In the last article, Hyperscale Alpha: Part II, we talked about how to design a consensus protocol, rooted in the original Nakamoto consensus, which brings together weak liveness guarantees and deterministic safety.
I also explained in detail how this protocol utilizes a hybrid approach combining proof-of-work (PoW) and proof-of-stake (PoS) sybil resistance mechanisms to solve a number of issues which independently are difficult to find simple solutions for.
But there was still an issue.
As the network grows, there was a risk that block producers would centralize to just a few powerful entities, and the propagation of information around the network, specifically proposed blocks and the votes for them, could cause communication issues and congestion.
It's always a balancing act between trade offs - the more participants you have, the safer and more resilient the system is, but also the slower and computationally intensive the whole process might becomes.
The challenge is finding solutions which allow a large, highly decentralized, uncapped set of validators that can quickly finalize transactions, but efficiently communicate the required information between all required parties without saturating one or more resources.
This is where Cryptographic Sortition offers a perfect solution which can help us to manage and balance all the tradeoffs that come with this hybrid model to achieve our goal.
What is Sortition?
Imagine you have a large group of people who all want to participate in a specific task or role within a system.
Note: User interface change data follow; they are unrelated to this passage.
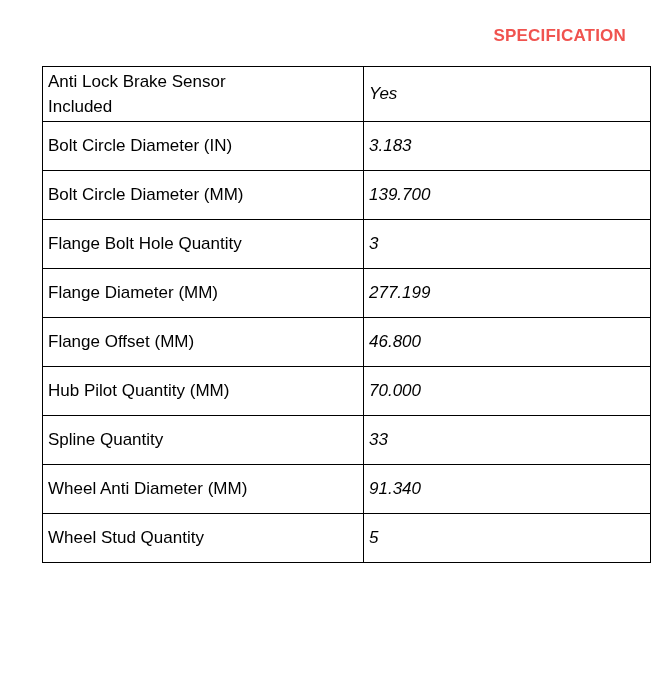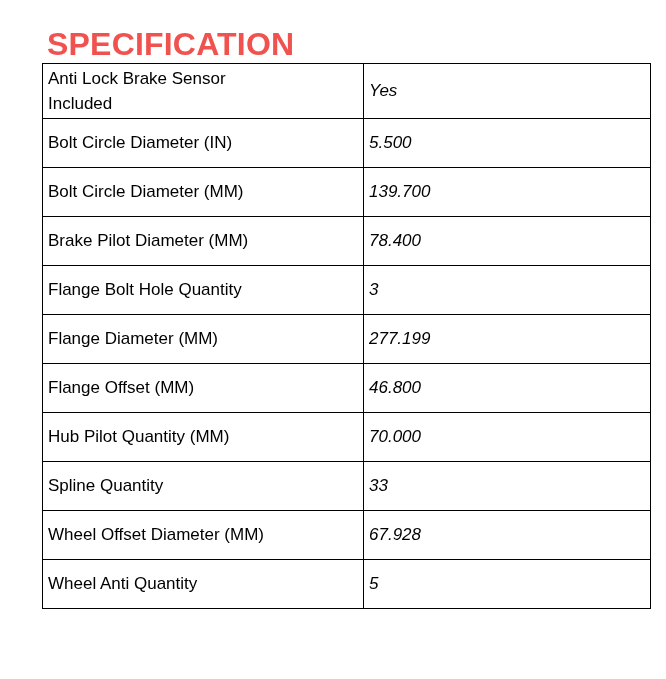--- a/index.html
+++ b/index.html
@@ -12,30 +12,32 @@
     height: 679px;
     font-family: "Liberation Sans", sans-serif;
     color: #000000;
     overflow: hidden;
   }
   .page {
     padding: 26px 40px 0 42px;
   }
   .page-title {
     margin: 0 0 0 5px;
-    font-size: 32px;
+    font-size: 17px;
     line-height: 1.15;
     font-weight: bold;
     color: #f0534f;
     letter-spacing: 0.2px;
+    text-align: right;
   }
   table.spec-table {
     border-collapse: collapse;
     table-layout: fixed;
     width: 584px;
+    margin-top: 20px;
   }
   table.spec-table tr {
     height: 49px;
   }
   table.spec-table td {
     border: 1.5px solid #000000;
     font-size: 17px;
     line-height: 25px;
     vertical-align: middle;
     padding: 2px 6px 2px 5px;
@@ -58,29 +60,25 @@
 
   <table class="spec-table">
     <tbody>
       <tr>
         <td class="label-cell">Anti Lock Brake Sensor
 Included</td>
         <td class="value-cell">Yes</td>
       </tr>
       <tr>
         <td class="label-cell">Bolt Circle Diameter (IN)</td>
-        <td class="value-cell">5.500</td>
+        <td class="value-cell">3.183</td>
       </tr>
       <tr>
         <td class="label-cell">Bolt Circle Diameter (MM)</td>
         <td class="value-cell">139.700</td>
-      </tr>
-      <tr>
-        <td class="label-cell">Brake Pilot Diameter (MM)</td>
-        <td class="value-cell">78.400</td>
       </tr>
       <tr>
         <td class="label-cell">Flange Bolt Hole Quantity</td>
         <td class="value-cell">3</td>
       </tr>
       <tr>
         <td class="label-cell">Flange Diameter (MM)</td>
         <td class="value-cell">277.199</td>
       </tr>
       <tr>
@@ -89,22 +87,22 @@
       </tr>
       <tr>
         <td class="label-cell">Hub Pilot Quantity (MM)</td>
         <td class="value-cell">70.000</td>
       </tr>
       <tr>
         <td class="label-cell">Spline Quantity</td>
         <td class="value-cell">33</td>
       </tr>
       <tr>
-        <td class="label-cell">Wheel Offset Diameter (MM)</td>
-        <td class="value-cell">67.928</td>
+        <td class="label-cell">Wheel Anti Diameter (MM)</td>
+        <td class="value-cell">91.340</td>
       </tr>
       <tr>
-        <td class="label-cell">Wheel Anti Quantity</td>
+        <td class="label-cell">Wheel Stud Quantity</td>
         <td class="value-cell">5</td>
       </tr>
     </tbody>
   </table>
 </div>
 
 </body></html>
Depending on the tasks, having everyone involved at the same time can lead to slowness and inefficiency.
For the particular problem we are facing, cryptographic sortition is our solution.
Sortition is a technique used in large systems, physical as well as digital, to select a group of participants for a specific job or role. In our case, the sortition set needs to be selected at random and be difficult to game. We must rely on cryptographic primitives and verifiable random functions (VRFs) to ensure a fair, verifiable, and unpredictable selection process.
The randomness and unpredictability matters because it ensures it is very difficult, or even impossible, for one person to decide who will be chosen or to control the process. At the same time, each participant in the system must have an equal chance of being selected, based on certain criteria which promotes fairness. The selection process must be random yet deterministic, meaning that given the same inputs, it will always produce the same outputs, allowing verification.
In distributed systems like blockchains, the integrity of the system depends heavily on participants being unable to influence or predict who will be selected. Sortition when implemented correctly, allows such a system to maintain a very large pool of potential participants while still maintaining operational efficiency by activating a smaller subset at any given time.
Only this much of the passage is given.